§ The input
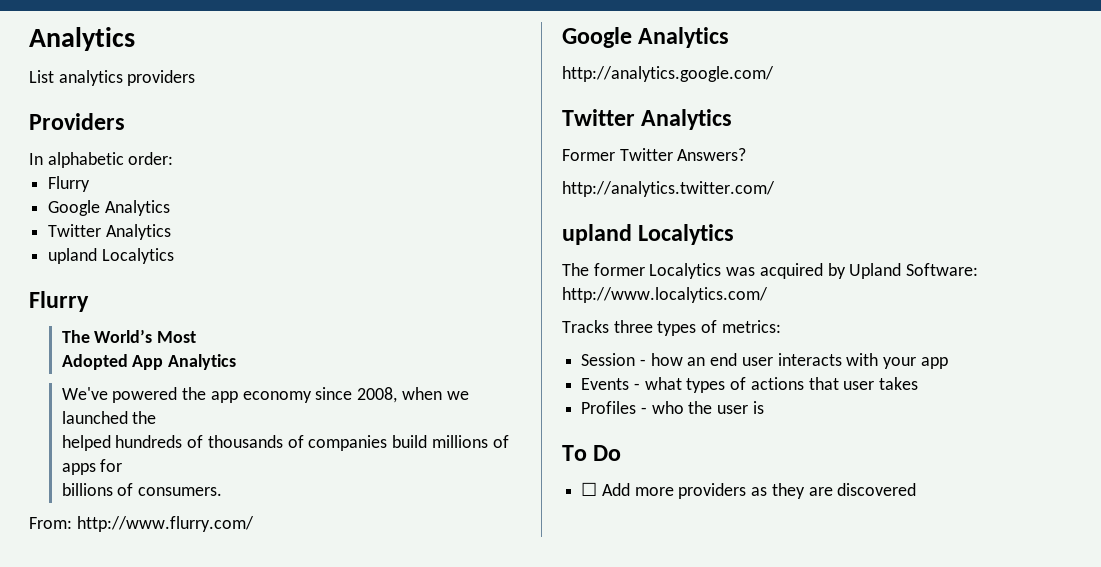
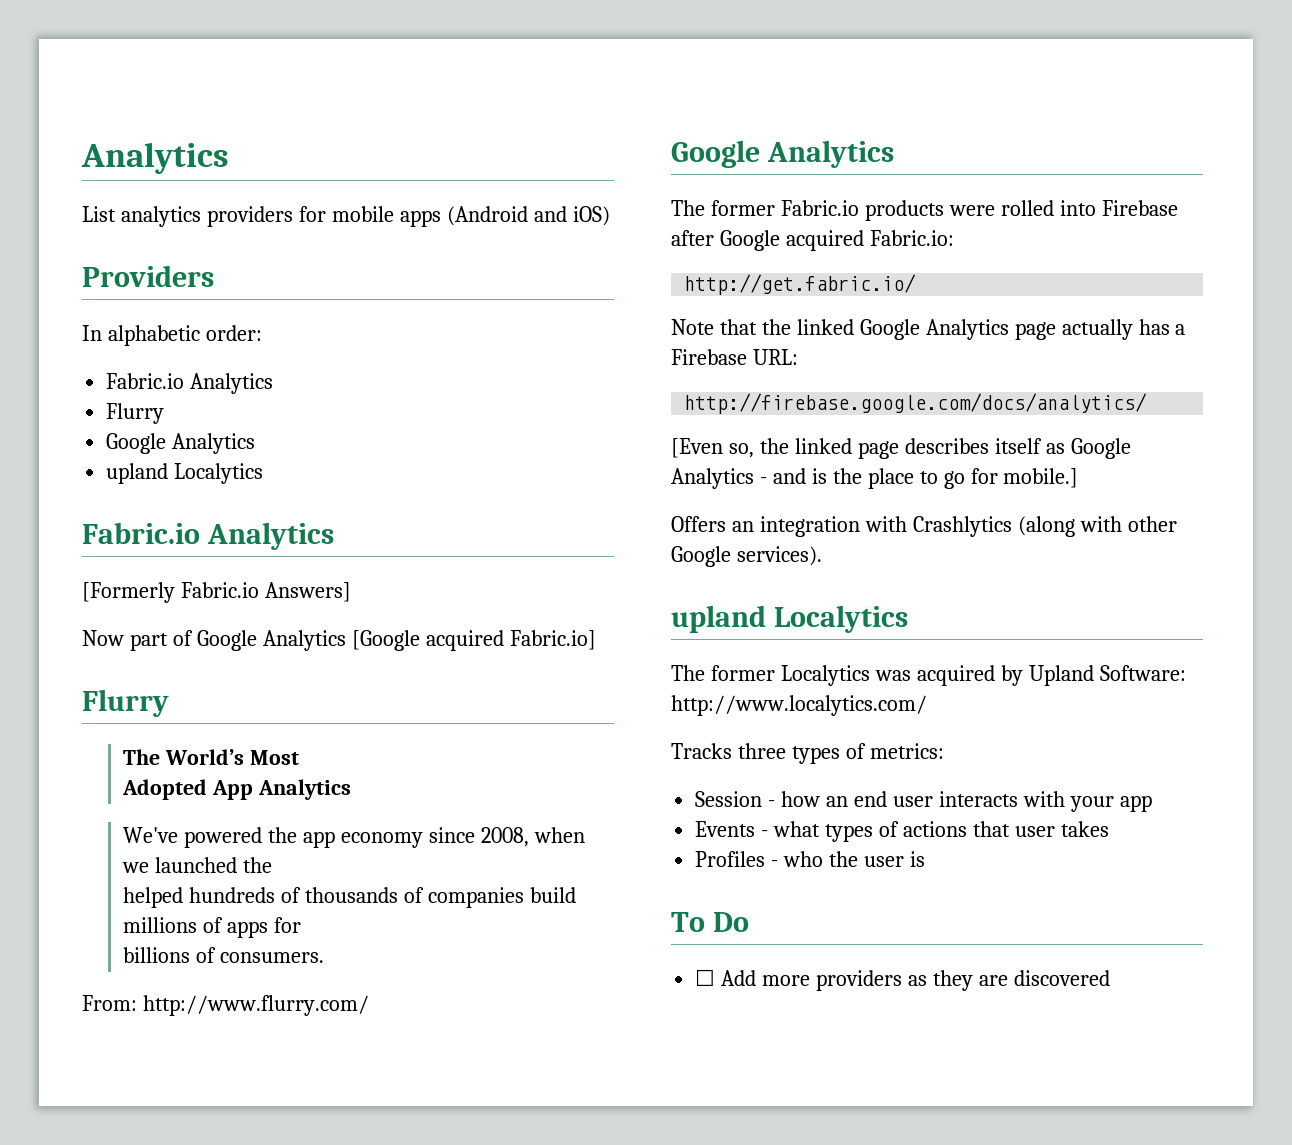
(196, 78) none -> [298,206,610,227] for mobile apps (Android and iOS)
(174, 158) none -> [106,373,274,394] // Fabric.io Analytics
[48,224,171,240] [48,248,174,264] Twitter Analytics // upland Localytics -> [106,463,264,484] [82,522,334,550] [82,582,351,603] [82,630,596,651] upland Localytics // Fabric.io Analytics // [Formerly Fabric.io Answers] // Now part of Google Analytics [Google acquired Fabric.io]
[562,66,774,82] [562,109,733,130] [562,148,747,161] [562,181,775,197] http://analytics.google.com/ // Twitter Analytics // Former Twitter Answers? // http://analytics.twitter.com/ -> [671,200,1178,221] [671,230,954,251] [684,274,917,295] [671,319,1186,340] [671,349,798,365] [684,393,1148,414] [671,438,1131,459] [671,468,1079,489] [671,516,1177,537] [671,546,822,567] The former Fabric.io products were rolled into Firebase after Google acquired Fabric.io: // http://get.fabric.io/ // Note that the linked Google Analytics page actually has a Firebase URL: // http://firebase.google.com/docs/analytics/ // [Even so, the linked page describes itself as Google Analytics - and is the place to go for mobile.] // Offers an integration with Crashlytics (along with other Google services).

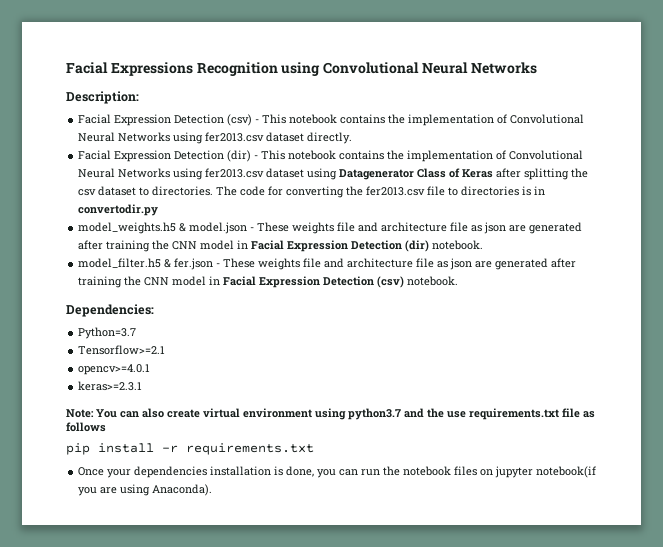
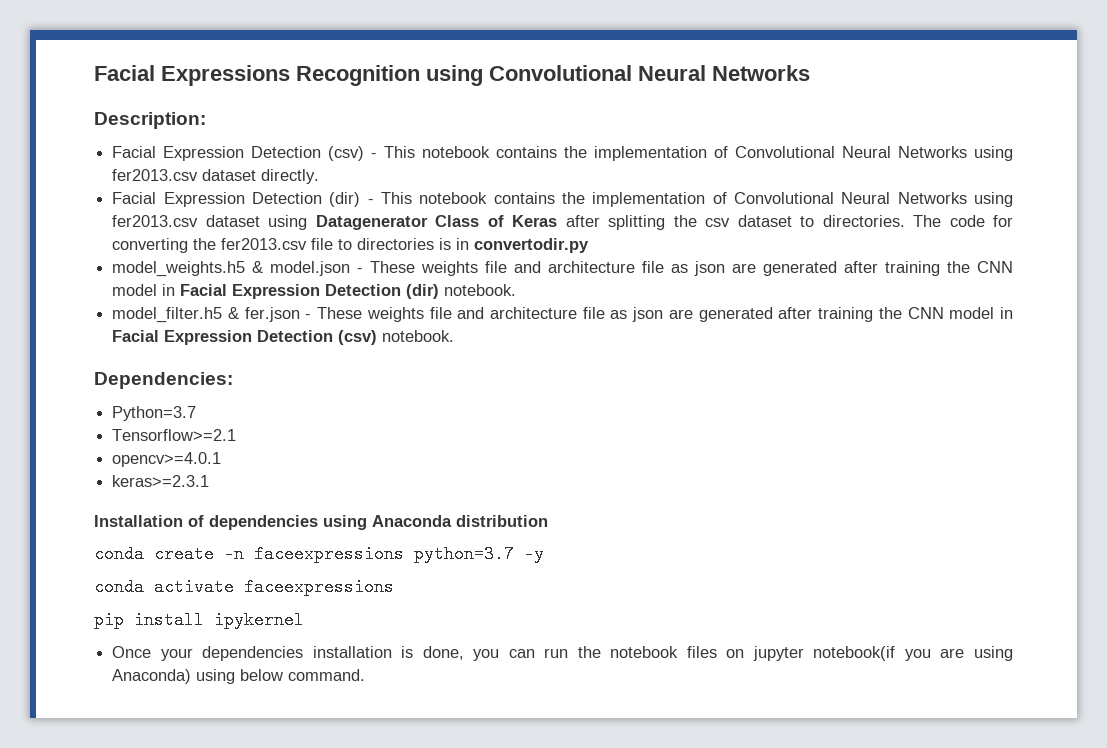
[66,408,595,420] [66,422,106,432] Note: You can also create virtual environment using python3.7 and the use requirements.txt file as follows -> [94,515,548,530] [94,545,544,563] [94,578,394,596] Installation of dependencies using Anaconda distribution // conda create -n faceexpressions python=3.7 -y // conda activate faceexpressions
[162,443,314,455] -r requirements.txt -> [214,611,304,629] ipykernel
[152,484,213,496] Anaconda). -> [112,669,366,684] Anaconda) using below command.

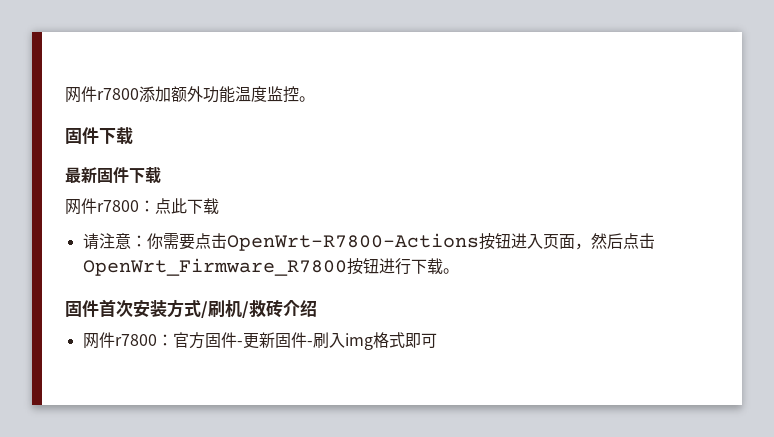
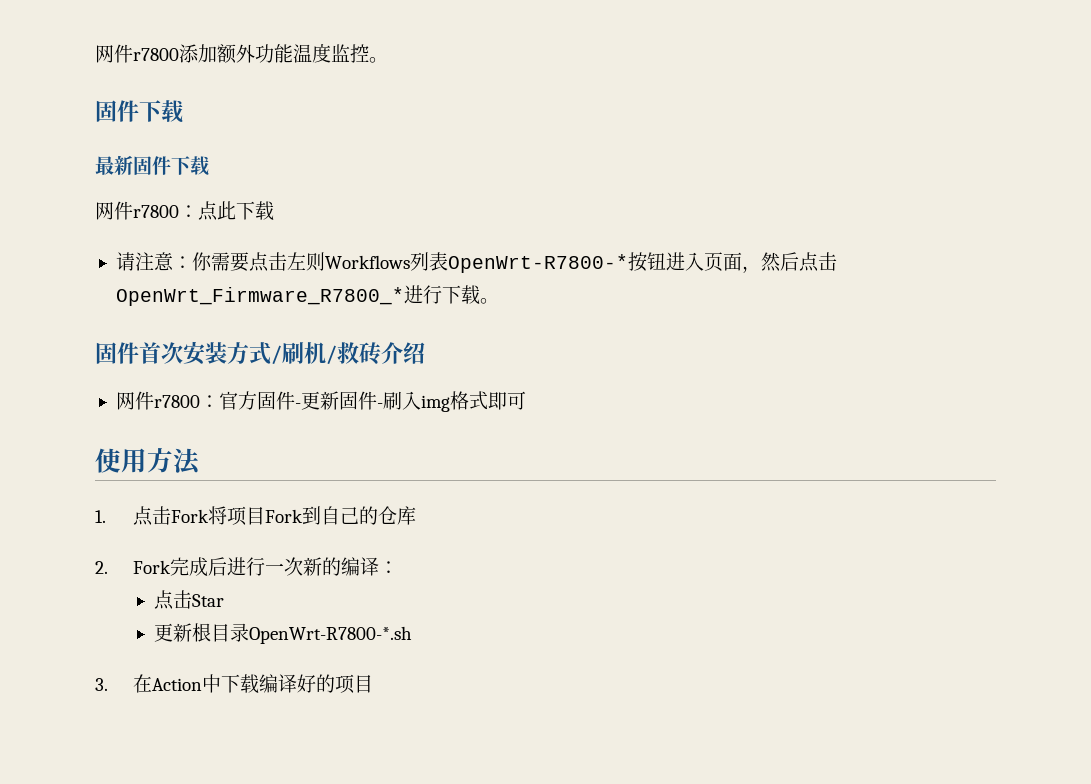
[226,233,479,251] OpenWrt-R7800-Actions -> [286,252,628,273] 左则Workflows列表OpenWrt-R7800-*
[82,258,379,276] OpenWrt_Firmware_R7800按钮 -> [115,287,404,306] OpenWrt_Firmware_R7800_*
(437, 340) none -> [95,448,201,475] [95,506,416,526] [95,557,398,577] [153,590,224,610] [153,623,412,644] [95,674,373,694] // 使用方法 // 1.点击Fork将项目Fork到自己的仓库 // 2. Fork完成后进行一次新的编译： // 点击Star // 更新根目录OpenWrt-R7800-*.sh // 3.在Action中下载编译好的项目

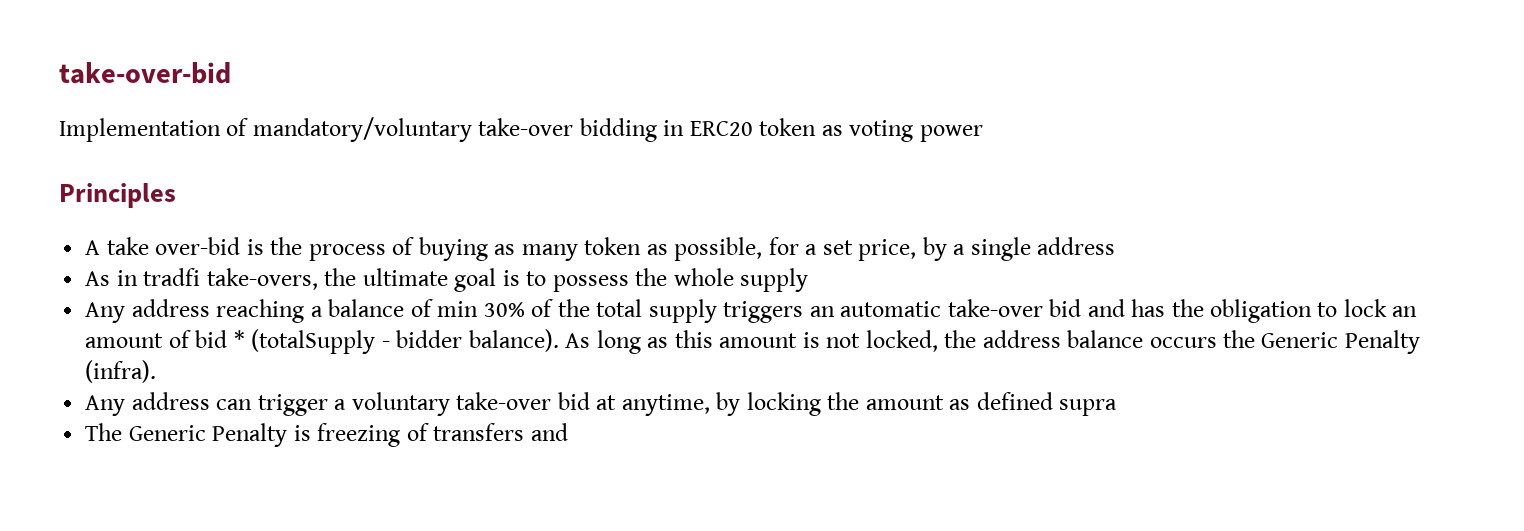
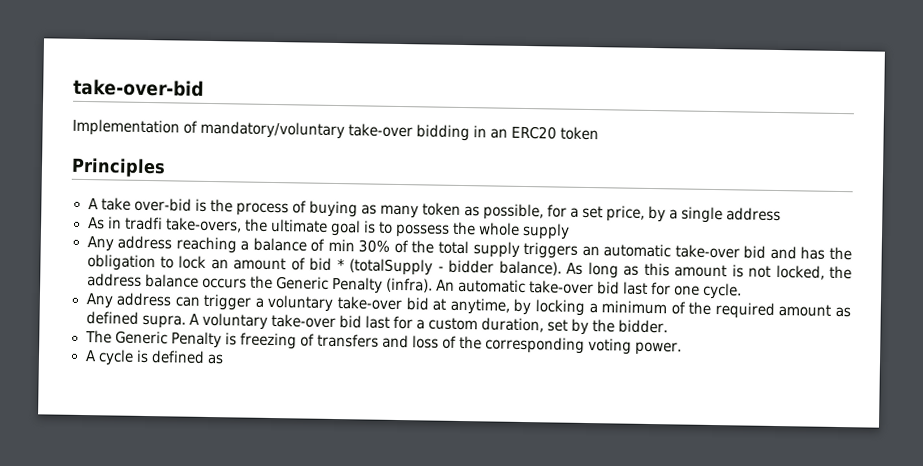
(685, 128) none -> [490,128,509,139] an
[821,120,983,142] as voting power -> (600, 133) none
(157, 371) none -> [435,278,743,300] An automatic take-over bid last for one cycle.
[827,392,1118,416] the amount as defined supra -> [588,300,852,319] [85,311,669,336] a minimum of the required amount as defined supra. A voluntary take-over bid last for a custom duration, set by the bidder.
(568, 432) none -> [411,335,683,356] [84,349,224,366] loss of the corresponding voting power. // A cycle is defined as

§ Task goal
Please return the material above only from the line that holds "(437, 340) none" through the line that holds "(685, 128) none -> [490,128,509,139] an", exactly as it stands, ends included and pictures omitted.

§ Result for this exercise
(437, 340) none -> [95,448,201,475] [95,506,416,526] [95,557,398,577] [153,590,224,610] [153,623,412,644] [95,674,373,694] // 使用方法 // 1.点击Fork将项目Fork到自己的仓库 // 2. Fork完成后进行一次新的编译： // 点击Star // 更新根目录OpenWrt-R7800-*.sh // 3.在Action中下载编译好的项目

(685, 128) none -> [490,128,509,139] an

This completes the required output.